### Exercise details
Each line with the string "case" is to be copied from the records below.

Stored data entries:
--- --- ---
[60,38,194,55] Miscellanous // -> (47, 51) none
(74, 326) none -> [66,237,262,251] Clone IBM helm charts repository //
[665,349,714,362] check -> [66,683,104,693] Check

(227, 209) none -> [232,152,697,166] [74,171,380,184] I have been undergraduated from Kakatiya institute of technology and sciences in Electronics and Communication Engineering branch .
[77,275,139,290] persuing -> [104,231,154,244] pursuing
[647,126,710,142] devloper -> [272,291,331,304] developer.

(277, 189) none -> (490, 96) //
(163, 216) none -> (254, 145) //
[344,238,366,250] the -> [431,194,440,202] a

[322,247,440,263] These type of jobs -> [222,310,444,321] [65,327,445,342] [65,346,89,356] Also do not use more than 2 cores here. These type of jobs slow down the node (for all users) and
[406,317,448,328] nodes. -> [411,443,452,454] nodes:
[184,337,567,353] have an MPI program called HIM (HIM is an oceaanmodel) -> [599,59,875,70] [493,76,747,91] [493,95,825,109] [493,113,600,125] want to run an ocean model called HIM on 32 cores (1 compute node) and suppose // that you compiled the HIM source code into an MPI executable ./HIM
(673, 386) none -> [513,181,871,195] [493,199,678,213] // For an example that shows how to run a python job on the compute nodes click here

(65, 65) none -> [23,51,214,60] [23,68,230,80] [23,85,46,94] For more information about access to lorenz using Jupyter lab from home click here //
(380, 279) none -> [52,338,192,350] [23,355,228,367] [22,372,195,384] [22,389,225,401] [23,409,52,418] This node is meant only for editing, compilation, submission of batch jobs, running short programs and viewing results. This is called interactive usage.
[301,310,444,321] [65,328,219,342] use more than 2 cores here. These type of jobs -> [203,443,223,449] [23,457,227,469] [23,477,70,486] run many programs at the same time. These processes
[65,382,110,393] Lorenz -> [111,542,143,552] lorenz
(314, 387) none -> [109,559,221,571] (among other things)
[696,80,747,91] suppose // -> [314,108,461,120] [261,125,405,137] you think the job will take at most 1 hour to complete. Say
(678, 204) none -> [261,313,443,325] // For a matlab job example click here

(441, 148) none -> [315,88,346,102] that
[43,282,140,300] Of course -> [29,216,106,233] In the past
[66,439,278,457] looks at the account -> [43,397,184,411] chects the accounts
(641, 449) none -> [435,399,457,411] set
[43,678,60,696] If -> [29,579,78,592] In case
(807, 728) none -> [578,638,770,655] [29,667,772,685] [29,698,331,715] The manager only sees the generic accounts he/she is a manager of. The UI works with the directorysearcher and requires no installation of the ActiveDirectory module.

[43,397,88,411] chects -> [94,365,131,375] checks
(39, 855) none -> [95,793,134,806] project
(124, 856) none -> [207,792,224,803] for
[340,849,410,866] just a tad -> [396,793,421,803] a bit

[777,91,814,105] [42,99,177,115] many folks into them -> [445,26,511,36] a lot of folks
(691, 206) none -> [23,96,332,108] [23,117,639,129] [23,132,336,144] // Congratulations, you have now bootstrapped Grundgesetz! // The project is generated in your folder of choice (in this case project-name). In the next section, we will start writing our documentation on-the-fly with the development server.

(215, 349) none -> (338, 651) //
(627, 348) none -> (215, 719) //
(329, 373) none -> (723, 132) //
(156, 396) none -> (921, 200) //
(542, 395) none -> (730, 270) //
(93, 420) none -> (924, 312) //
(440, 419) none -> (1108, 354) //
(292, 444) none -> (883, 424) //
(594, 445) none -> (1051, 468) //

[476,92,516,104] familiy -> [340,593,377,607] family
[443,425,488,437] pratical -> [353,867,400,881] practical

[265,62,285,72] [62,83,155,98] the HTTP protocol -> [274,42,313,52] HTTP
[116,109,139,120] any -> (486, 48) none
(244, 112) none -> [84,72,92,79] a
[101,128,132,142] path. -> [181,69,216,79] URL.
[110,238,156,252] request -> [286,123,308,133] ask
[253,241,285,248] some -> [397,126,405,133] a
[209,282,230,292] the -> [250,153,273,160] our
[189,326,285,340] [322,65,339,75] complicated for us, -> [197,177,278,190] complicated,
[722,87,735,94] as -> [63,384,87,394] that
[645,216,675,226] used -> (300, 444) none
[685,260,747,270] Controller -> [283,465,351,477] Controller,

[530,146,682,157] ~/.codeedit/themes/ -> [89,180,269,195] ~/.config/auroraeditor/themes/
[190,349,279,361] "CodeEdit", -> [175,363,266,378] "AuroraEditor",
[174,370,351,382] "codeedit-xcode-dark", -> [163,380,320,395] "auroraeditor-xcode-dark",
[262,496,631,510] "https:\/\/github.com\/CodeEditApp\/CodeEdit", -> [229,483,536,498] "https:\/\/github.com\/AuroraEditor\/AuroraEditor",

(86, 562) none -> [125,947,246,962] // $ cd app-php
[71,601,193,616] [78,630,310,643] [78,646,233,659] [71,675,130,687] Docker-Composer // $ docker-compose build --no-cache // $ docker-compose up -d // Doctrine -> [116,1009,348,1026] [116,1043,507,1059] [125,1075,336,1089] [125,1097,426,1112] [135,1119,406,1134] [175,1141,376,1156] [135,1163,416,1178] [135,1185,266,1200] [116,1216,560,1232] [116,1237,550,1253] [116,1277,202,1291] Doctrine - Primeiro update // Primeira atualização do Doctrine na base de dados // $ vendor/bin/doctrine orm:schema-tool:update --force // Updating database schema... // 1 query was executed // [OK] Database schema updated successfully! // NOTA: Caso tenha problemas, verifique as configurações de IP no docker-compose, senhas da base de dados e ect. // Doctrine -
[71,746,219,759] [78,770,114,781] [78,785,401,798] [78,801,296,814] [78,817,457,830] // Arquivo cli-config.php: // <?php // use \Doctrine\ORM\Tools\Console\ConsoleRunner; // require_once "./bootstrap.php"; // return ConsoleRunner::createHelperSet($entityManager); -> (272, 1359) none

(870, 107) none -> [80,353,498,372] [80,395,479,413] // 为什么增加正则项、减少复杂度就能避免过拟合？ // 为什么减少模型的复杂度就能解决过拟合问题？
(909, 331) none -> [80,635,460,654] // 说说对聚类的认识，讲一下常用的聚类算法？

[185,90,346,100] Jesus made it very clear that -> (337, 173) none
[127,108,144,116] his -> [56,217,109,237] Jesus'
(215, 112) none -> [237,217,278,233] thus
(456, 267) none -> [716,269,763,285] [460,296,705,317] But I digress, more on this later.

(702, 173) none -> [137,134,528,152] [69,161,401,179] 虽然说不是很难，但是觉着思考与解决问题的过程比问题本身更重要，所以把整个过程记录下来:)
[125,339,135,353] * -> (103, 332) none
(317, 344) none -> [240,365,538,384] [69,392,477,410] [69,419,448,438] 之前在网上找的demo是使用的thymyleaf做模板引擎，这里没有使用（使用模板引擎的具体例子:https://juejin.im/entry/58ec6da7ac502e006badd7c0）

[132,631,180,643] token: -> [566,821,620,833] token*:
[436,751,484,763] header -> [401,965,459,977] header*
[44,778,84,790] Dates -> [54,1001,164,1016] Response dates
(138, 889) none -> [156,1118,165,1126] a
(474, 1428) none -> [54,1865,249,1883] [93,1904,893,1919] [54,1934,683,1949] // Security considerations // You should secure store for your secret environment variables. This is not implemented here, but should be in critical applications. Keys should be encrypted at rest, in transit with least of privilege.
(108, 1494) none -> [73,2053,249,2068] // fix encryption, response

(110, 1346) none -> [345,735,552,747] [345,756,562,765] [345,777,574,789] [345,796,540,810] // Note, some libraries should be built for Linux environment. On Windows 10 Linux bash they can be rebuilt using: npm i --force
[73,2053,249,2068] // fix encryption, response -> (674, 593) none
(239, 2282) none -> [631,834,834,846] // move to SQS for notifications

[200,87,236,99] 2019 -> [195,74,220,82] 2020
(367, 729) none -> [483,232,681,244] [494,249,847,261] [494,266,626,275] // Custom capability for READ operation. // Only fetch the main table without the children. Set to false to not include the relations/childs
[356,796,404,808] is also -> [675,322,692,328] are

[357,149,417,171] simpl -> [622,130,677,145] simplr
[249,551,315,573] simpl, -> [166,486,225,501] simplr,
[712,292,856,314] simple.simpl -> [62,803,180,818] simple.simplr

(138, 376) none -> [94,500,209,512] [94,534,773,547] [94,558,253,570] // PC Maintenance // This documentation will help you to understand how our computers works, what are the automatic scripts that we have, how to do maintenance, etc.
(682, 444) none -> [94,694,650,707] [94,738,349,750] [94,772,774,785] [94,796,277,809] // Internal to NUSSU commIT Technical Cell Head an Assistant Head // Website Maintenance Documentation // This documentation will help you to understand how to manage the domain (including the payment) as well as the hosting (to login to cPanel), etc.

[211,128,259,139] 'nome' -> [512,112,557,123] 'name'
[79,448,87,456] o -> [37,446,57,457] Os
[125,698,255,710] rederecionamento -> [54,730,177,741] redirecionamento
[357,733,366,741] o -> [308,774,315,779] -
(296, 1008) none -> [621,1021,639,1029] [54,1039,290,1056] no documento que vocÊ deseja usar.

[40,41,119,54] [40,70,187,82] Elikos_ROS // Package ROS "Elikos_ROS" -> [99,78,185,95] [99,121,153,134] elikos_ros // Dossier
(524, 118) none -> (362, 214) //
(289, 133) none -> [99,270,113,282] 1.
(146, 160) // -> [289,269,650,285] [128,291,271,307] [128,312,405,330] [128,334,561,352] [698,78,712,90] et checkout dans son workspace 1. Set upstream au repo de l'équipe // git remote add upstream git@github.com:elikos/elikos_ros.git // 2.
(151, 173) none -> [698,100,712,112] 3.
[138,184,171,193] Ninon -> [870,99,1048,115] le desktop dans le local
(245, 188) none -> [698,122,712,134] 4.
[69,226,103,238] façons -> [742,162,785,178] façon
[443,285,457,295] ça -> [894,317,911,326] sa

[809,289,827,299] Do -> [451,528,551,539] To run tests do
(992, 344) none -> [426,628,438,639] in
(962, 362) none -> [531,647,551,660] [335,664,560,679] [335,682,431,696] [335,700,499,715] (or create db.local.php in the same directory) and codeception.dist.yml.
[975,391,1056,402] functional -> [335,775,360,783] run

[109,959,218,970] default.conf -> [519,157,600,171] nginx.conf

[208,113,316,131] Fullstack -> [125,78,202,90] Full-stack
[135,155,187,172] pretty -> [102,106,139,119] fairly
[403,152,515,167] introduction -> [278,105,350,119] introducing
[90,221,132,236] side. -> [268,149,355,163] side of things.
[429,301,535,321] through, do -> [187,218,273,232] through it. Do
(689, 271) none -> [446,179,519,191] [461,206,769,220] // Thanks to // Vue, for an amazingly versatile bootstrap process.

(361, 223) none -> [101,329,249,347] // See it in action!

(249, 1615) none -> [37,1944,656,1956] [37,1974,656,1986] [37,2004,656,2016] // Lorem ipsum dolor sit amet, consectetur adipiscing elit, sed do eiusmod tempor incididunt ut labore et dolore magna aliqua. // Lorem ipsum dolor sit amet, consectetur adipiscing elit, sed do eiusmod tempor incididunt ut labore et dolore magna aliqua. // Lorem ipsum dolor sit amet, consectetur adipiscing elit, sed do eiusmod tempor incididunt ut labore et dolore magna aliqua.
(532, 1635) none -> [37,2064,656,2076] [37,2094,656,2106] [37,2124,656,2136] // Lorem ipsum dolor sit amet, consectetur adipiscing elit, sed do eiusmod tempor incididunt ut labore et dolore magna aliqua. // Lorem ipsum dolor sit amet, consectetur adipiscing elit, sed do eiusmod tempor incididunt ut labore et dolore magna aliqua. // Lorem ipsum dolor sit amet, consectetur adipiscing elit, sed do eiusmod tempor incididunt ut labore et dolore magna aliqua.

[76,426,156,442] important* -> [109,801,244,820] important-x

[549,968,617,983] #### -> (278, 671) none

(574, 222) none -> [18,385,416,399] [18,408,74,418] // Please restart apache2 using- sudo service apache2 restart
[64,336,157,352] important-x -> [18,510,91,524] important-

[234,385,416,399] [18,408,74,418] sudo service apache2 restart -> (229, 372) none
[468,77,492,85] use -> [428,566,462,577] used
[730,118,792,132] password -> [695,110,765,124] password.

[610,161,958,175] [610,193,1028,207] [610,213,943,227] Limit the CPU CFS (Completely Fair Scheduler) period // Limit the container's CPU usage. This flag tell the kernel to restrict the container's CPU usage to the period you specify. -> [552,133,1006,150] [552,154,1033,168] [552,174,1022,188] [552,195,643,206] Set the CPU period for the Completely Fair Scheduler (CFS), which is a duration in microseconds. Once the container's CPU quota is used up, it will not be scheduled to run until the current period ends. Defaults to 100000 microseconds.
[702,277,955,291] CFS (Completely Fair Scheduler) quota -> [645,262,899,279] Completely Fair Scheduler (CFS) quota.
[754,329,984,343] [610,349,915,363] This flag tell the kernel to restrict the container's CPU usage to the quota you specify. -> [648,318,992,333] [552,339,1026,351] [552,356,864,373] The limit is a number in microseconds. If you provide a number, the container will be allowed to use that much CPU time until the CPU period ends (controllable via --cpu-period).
--- --- ---
### Solution to the exercise
[43,678,60,696] If -> [29,579,78,592] In case
(691, 206) none -> [23,96,332,108] [23,117,639,129] [23,132,336,144] // Congratulations, you have now bootstrapped Grundgesetz! // The project is generated in your folder of choice (in this case project-name). In the next section, we will start writing our documentation on-the-fly with the development server.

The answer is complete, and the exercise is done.